Пакус очнулся от холода: сырая одежда сковала его леденящим панцирем, без движения он совсем замерз. Он вспомнил свой сон, усмехнулся и подумал, что реально его ждет нечто совершенно противоположное: если его не изолируют от остальных заключенных или не переведут в другой лагерь, то его довольно скоро настигнет удар ножа или удавка где-нибудь в сортире: зэки, особенно блатные, не терпят в своей среде доносчиков, предателей, как не терпели их когда-то в партийной среде. Впрочем, все эти понятия весьма относительны.

Одна надежда на то, что лагерный следователь будто бы не глупый человек, и его удастся убедить, что жизнь Пакуса еще пригодится советской власти.

Между тем небо посветлело настолько, что стали различимы еще крошечные пихтовые иголки, мох на камнях, веточки какого-то кустарника.

Пакус тяжело поднялся на затекших ногах.
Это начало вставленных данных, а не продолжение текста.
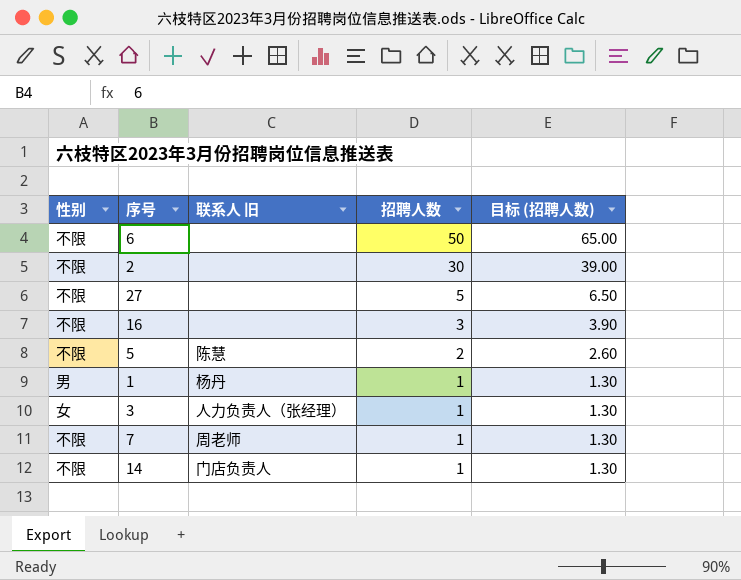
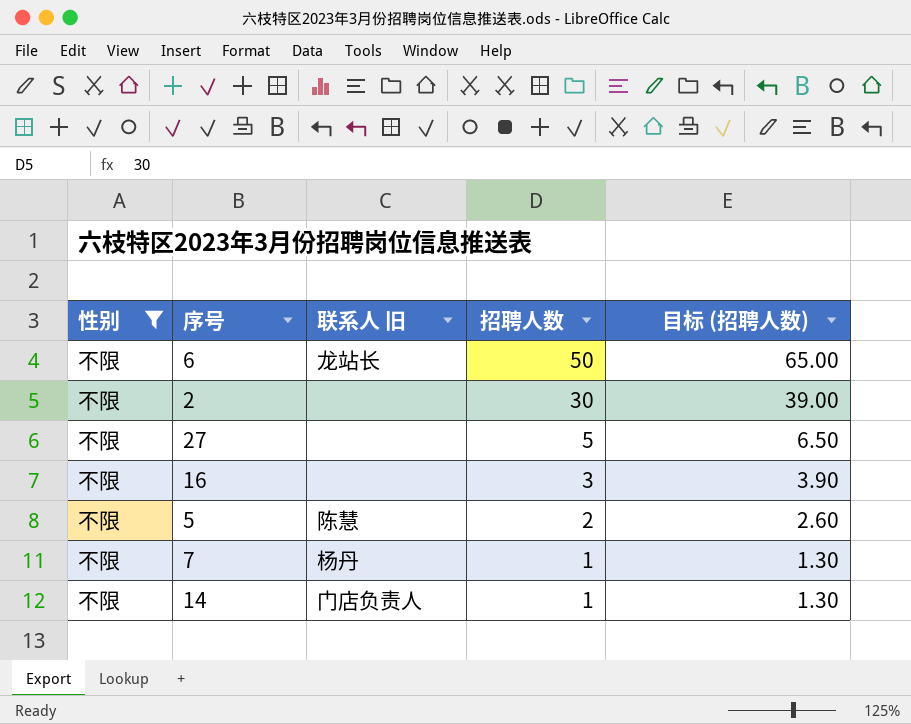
filter: none -> 性别 = 不限
6 | 联系人 旧: none -> 龙站长
7 | 联系人 旧: 周老师 -> 杨丹

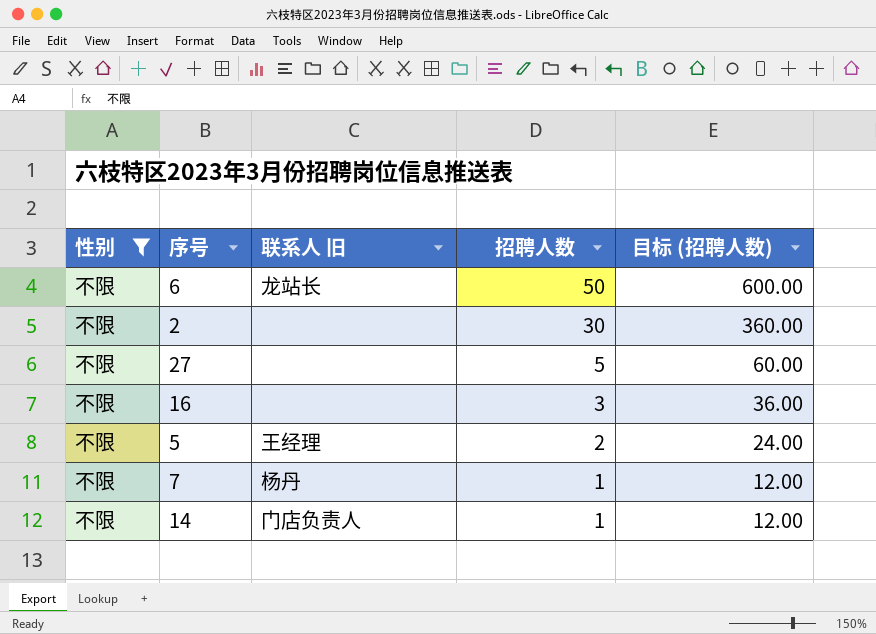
column 目标 (招聘人数) | formula: [招聘人数] * 1.3 -> [招聘人数] * 12
5 | 联系人 旧: 陈慧 -> 王经理

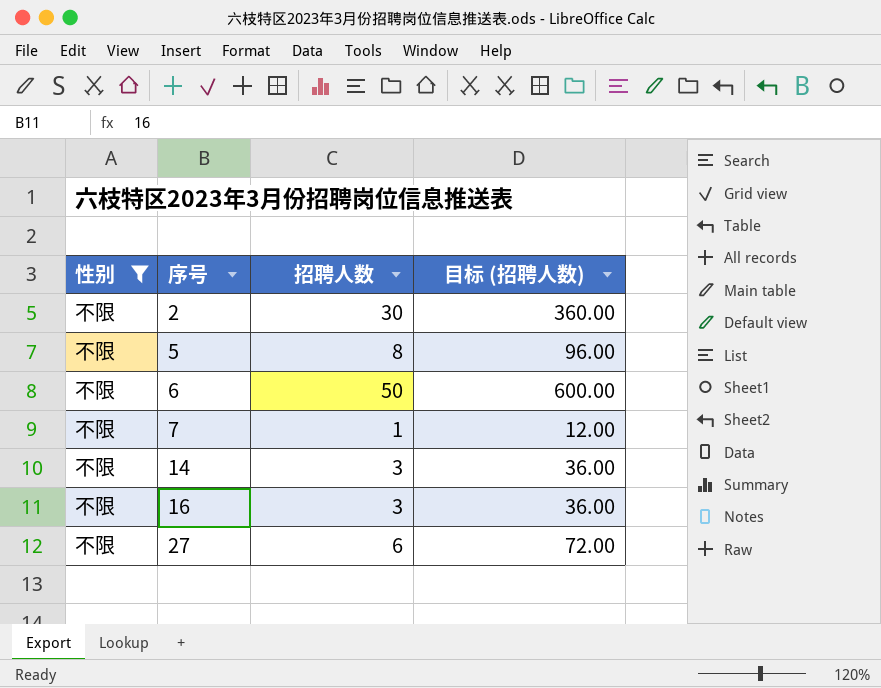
row order: 招聘人数 descending -> 序号 ascending
column 联系人 旧 | position: 3 -> none
5 | 招聘人数: 2 -> 8
5 | 目标 (招聘人数): 24.00 -> 96.00
14 | 招聘人数: 1 -> 3
14 | 目标 (招聘人数): 12.00 -> 36.00
27 | 招聘人数: 5 -> 6
27 | 目标 (招聘人数): 60.00 -> 72.00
Преодолевая себя, сделал несколько движений руками, присел раз и другой, оглянулся: вершины противоположных сопок будто облиты червонным золотом, а внизу, в овраге, все еще таится пугающая чернота ночи. И все так же тихо кругом и пустынно.

– Надо идти, – сказал себе Лев Борисович, сказал вслух и удивился звуку своего хриплого, каркающего голоса. Он прокашлялся и заговорил снова: – Да-да, надо идти, двигаться. – Голос несколько очистился, стал звонче, и Пакус продолжал уже с удовольствием, пробуя свой голос и так, и этак: – Вот дойду до болота, там можно будет отдохнуть, обсушиться. Даже поспать. Движение… Жизнь – это движение. Да-да-да! – И пропел, стараясь не шепелявить: – "Движенье – счастие мое, движенье…"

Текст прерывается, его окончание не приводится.